Rheumatology (Oxford). 2025 May 24:keaf214. doi: 10.1093/rheumatology/keaf214. Online ahead of print.
ABSTRACT
OBJECTIVES: To evaluate the efficacy and safety of Janus kinase inhibitors (JAKi) in a monocentric series of patients with juvenile dermatomyositis (JDM) and to identify factors associated with the achievement of clinically inactive disease (CID).
METHODS: Single-centre retrospective study of 39 JDM patients treated with JAKi fot at least 6 months. The proportion of patients achieving CID within 6 months after initiation of JAKi was assessed using the PRINTO criteria and the Skin Disease Activity Score. Type 1 interferon (IFN) gene signature, serum IFN-α and IFN-β protein titres were measured as potential response biomarkers.
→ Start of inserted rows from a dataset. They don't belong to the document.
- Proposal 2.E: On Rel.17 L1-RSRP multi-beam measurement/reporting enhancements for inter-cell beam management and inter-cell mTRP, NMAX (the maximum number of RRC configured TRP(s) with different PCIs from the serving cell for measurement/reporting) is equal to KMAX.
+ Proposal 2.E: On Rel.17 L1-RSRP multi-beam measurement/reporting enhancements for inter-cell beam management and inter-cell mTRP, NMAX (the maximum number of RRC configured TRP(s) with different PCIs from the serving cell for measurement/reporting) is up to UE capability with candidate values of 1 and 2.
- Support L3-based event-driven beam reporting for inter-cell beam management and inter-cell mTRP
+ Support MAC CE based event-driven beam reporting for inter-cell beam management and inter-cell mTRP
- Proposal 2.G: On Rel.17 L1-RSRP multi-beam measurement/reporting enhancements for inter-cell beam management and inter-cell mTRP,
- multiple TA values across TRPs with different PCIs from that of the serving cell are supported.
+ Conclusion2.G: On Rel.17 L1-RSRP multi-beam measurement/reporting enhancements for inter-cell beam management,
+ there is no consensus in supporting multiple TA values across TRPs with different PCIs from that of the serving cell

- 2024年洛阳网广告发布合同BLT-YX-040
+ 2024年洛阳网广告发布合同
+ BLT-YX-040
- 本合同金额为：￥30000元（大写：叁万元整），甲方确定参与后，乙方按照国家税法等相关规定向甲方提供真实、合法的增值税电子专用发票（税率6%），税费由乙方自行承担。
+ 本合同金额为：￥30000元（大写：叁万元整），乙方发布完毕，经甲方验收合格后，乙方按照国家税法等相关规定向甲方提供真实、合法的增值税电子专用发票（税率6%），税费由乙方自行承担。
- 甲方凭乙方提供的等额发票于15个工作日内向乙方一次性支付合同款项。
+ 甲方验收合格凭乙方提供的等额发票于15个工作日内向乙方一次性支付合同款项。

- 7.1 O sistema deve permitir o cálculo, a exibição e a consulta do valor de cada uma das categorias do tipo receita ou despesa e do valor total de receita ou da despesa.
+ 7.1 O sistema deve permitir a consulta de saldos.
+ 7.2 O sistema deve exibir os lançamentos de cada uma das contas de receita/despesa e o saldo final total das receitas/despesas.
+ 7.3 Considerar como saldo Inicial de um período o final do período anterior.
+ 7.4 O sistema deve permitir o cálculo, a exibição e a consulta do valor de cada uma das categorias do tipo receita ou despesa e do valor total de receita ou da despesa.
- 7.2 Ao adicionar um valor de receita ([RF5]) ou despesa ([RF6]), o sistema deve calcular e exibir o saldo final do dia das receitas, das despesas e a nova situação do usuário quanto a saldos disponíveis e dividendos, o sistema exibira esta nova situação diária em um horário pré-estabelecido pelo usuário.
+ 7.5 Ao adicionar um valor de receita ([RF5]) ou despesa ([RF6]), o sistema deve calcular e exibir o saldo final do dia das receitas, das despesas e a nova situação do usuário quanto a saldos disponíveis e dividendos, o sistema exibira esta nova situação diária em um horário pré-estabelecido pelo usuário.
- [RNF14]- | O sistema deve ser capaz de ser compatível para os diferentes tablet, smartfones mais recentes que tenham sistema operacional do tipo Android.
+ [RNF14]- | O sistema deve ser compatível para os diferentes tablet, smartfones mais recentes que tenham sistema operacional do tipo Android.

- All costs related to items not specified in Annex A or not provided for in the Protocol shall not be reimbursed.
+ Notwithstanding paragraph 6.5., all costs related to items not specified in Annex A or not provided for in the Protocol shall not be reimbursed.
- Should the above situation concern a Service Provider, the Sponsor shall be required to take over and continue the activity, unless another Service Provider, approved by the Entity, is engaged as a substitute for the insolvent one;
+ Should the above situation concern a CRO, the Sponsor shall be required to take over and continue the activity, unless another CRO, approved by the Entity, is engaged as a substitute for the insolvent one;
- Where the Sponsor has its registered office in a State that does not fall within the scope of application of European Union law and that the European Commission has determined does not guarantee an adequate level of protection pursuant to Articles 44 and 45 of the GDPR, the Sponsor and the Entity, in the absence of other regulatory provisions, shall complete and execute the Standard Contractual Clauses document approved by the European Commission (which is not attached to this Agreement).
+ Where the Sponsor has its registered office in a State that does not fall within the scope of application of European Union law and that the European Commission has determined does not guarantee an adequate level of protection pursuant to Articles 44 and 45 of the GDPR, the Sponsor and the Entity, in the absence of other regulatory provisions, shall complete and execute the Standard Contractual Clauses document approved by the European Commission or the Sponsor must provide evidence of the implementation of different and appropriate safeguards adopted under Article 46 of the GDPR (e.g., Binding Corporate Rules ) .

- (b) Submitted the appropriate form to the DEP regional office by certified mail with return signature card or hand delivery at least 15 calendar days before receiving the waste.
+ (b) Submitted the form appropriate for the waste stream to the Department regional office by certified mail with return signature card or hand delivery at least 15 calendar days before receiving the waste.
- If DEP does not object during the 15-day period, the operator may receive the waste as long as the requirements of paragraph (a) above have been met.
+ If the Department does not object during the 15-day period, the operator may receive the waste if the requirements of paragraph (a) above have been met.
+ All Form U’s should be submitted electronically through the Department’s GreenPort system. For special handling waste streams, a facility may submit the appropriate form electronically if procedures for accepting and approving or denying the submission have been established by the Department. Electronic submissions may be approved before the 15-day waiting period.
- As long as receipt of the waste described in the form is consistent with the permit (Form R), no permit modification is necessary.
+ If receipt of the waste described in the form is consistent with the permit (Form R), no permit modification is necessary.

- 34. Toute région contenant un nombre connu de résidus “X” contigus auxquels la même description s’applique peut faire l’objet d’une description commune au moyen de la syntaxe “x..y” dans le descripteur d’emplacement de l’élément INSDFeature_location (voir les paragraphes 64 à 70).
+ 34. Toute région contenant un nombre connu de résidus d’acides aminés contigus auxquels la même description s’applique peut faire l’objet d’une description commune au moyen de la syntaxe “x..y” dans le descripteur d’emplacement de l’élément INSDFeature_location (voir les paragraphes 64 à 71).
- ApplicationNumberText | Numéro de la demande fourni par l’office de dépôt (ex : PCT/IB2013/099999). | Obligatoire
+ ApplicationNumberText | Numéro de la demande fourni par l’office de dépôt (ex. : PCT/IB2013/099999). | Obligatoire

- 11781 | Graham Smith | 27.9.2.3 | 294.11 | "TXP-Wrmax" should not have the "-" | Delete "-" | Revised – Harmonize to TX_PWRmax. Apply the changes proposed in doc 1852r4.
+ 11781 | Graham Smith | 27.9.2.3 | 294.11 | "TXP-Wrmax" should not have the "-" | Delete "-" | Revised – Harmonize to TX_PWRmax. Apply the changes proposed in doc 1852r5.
RESULTS: 39 patients with JDM were included. Partial or complete CID was achieved in 32/39 (82%) patients after 6 months of treatment. In responders, the mean steroid dose decreased from 1 to 0 mg/kg/d (p= 0.001) and all other medications were withdrawn. In multivariable analysis, the presence of anti-TIF-1γ antibodies was the only factor at JDM onset associated with the absence of CID (p< 0,001. A significant decrease in the median Type 1 IFN score and serum IFN- α from the diagnosis of JDM to the 6-months follow-up was observed only in patientswith CID. JAKi-related adverse events consisted of infections in 9 patients (including 5 herpes zoster infections) and weight gain in 3 patients.
CONCLUSIONS: JAKi induced CID in the majority of new-onset and refractory JDM patients, except in a subset of patients with refractory TIF-1γ positive JDM. Overall tolerance was acceptable. These results need to be validated in a larger prospective international cohort study.